Cette clause bénéficiai­re, trop souvent complétée sans une vraie réflexion lors de la souscripti­on du contrat, n’est jamais figée : elle peut être modifiée à tout moment pour s’adapter aux évolutions familiales. Les profession­nels recommande­nt d’ailleurs de la revoir à chaque événement d’importance (naissance, décès, divorce…) pour l’adapter aux nouveaux enjeux.
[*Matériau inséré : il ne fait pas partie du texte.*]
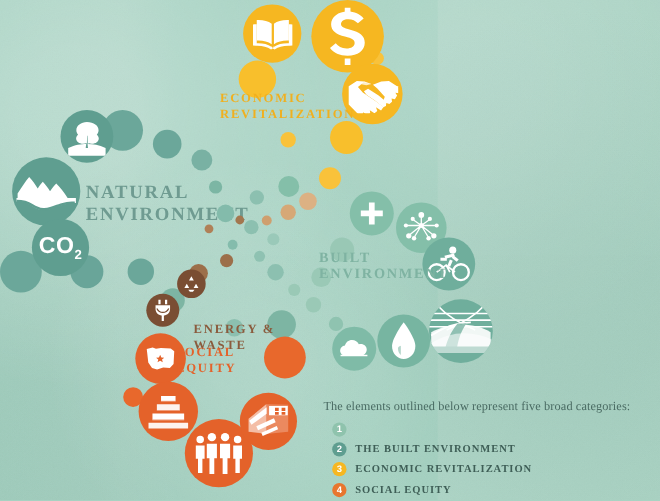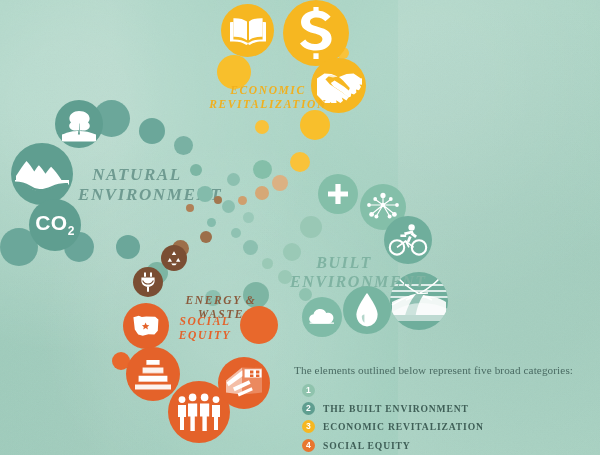--- a/index.html
+++ b/index.html
@@ -65,14 +65,13 @@
   
   .lbl {
     position: absolute;
-    text-align: center;
+    text-align: left;
     font-family: "Liberation Serif", serif;
     font-weight: 700;
     letter-spacing: 1.6px;
     line-height: 1.18;
     text-transform: uppercase;
     white-space: pre-line;
-    font-style: italic;
   }
   #lbl-natural { color: #6f9b91; font-size: 17px; }
   #lbl-built   { color: #7fb3a2; font-size: 16px; margin-top: 28px; }

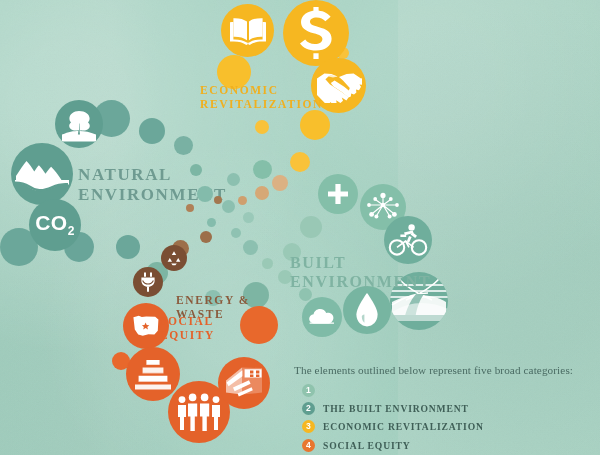--- a/index.html
+++ b/index.html
@@ -74,7 +74,7 @@
     white-space: pre-line;
   }
   #lbl-natural { color: #6f9b91; font-size: 17px; }
-  #lbl-built   { color: #7fb3a2; font-size: 16px; margin-top: 28px; }
+  #lbl-built   { color: #7fb3a2; font-size: 13px; }
   #lbl-econ    { color: #f0b01f; font-size: 11.5px; }
   #lbl-social  { color: #e4622a; font-size: 11.5px; }
   #lbl-energy  { color: #8a5b3d; font-size: 11.5px; }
Pour limiter tout risque de remise en cause de vos choix, si vous êtes très âgé lors de ce changement, mieux vaut l’effectuer devant un notaire : il pourra attester que vous avez pris cette décision en toute connaissan­ce de cause et que votre état mental ne soulevait aucun doute sur votre volonté. Une précaution utile, car ces changement­s de clause, lorsqu’ils sont réalisés dans le grand âge – et surtout s’ils visent à favoriser un tiers plutôt qu’un héritier – font régulièrem­ent l’objet de suspicion.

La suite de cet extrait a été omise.